TASK REQUIREMENTS:
From the line bearing "gap:3px; width:100%; height:546px;" down to the final line of the records below, give every line again exactly and add nothing.

PROVIDED ENTRIES:
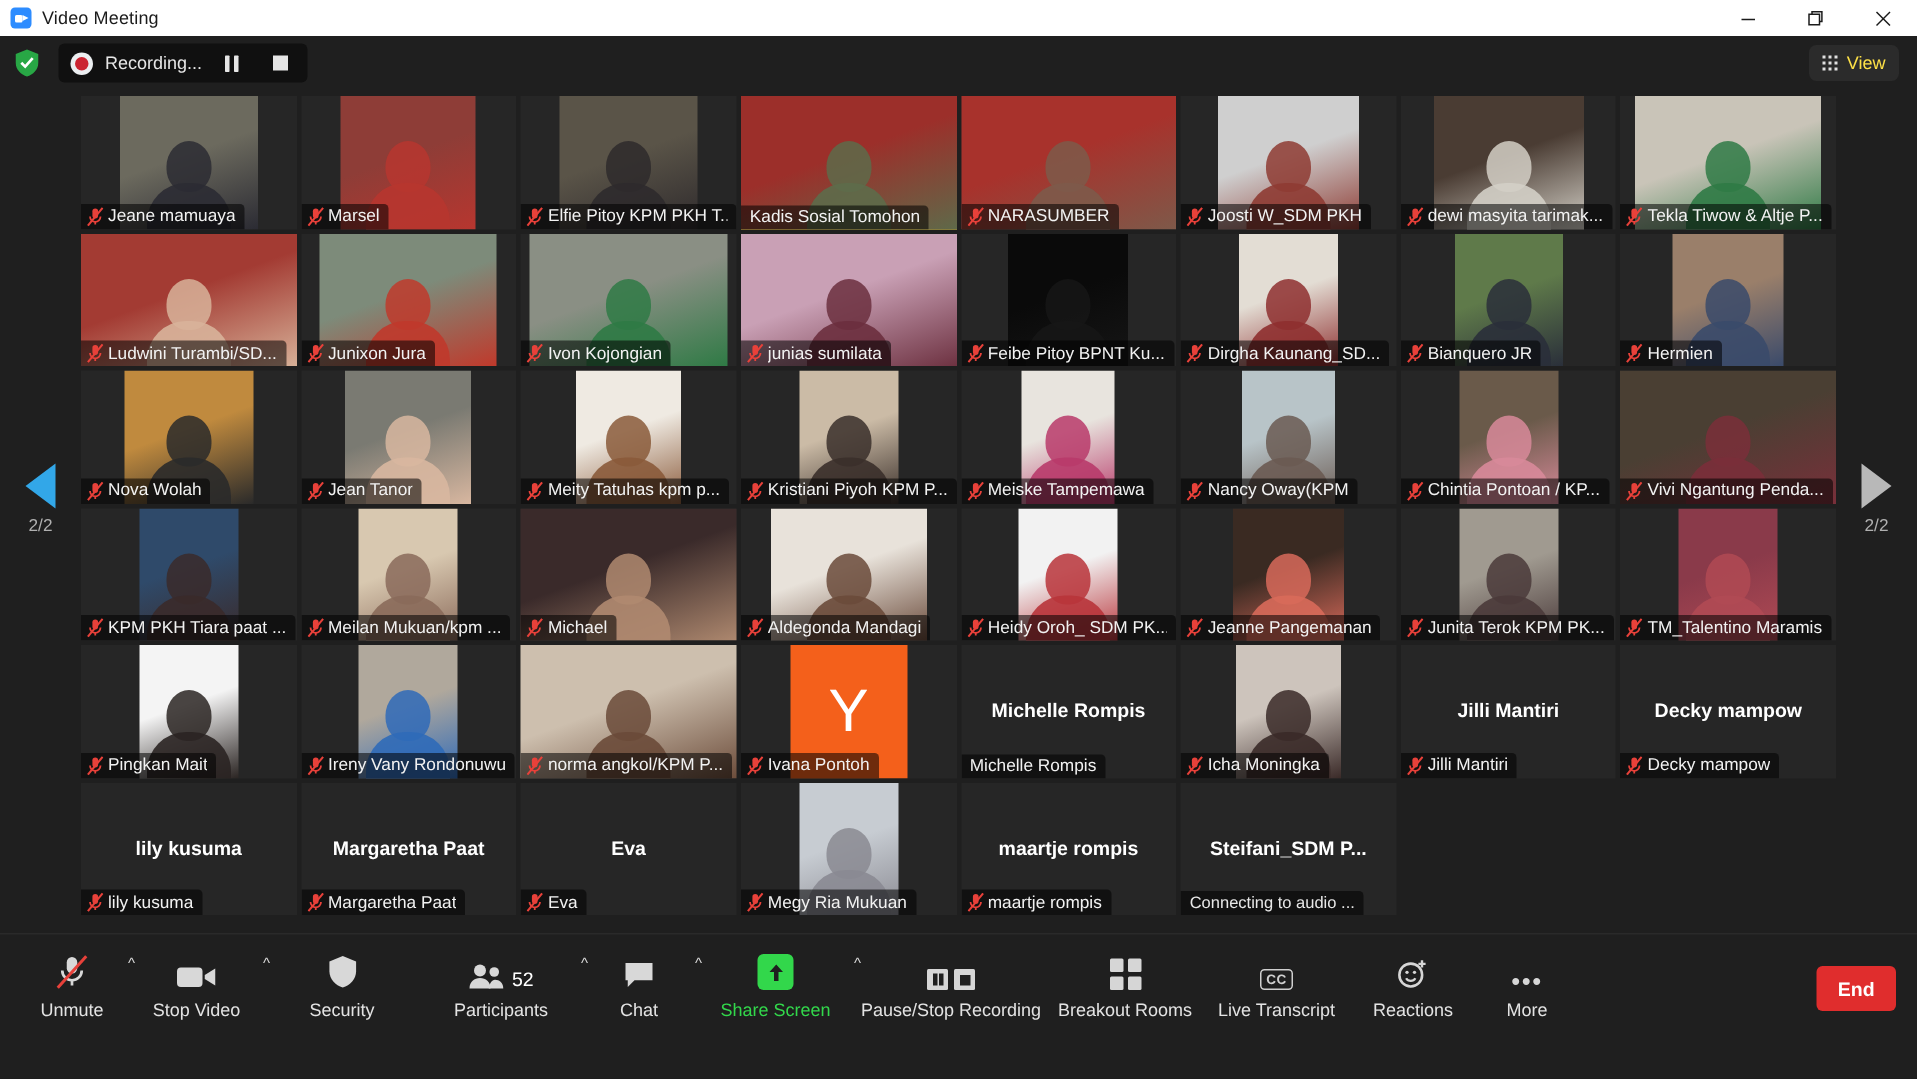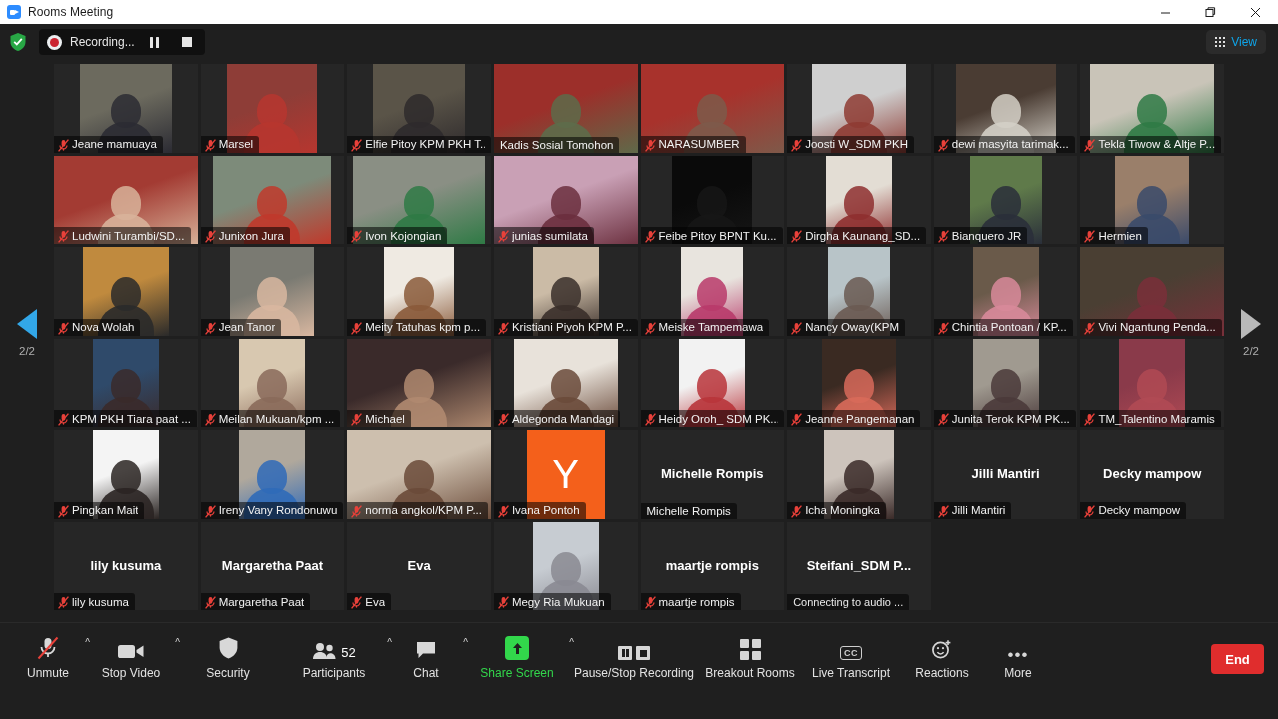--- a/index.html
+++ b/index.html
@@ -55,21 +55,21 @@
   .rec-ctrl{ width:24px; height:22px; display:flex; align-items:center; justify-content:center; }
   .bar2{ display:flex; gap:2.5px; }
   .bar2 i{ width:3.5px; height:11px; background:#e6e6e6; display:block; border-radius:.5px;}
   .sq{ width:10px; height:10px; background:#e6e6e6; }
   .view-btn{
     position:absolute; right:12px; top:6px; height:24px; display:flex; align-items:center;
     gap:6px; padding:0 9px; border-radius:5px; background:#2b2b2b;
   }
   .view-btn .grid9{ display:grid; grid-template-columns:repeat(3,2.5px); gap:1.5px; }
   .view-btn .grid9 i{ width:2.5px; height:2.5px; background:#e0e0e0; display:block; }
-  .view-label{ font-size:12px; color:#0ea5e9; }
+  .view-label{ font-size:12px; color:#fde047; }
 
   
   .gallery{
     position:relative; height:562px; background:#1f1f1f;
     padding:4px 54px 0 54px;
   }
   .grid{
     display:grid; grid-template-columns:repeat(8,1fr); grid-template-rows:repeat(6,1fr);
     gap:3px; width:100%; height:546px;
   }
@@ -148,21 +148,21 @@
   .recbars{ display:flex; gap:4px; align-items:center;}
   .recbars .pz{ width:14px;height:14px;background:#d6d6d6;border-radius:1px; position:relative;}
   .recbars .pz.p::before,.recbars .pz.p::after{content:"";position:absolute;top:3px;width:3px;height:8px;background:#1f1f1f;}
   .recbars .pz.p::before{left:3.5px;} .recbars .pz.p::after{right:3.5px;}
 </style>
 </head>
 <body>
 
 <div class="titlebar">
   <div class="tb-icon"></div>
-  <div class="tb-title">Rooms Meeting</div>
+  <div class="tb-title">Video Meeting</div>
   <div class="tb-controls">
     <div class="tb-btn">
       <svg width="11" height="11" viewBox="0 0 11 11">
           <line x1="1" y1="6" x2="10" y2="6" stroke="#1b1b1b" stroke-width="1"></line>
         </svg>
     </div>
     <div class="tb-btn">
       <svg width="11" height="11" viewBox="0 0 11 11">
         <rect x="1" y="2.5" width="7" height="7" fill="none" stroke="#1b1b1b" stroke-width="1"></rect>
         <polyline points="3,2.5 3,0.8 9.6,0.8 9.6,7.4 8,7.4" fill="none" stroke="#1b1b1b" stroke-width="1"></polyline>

ANSWER BOX:
     gap:3px; width:100%; height:546px;
   }
@@ -148,21 +148,21 @@
   .recbars{ display:flex; gap:4px; align-items:center;}
   .recbars .pz{ width:14px;height:14px;background:#d6d6d6;border-radius:1px; position:relative;}
   .recbars .pz.p::before,.recbars .pz.p::after{content:"";position:absolute;top:3px;width:3px;height:8px;background:#1f1f1f;}
   .recbars .pz.p::before{left:3.5px;} .recbars .pz.p::after{right:3.5px;}
 </style>
 </head>
 <body>
 
 <div class="titlebar">
   <div class="tb-icon"></div>
-  <div class="tb-title">Rooms Meeting</div>
+  <div class="tb-title">Video Meeting</div>
   <div class="tb-controls">
     <div class="tb-btn">
       <svg width="11" height="11" viewBox="0 0 11 11">
           <line x1="1" y1="6" x2="10" y2="6" stroke="#1b1b1b" stroke-width="1"></line>
         </svg>
     </div>
     <div class="tb-btn">
       <svg width="11" height="11" viewBox="0 0 11 11">
         <rect x="1" y="2.5" width="7" height="7" fill="none" stroke="#1b1b1b" stroke-width="1"></rect>
         <polyline points="3,2.5 3,0.8 9.6,0.8 9.6,7.4 8,7.4" fill="none" stroke="#1b1b1b" stroke-width="1"></polyline>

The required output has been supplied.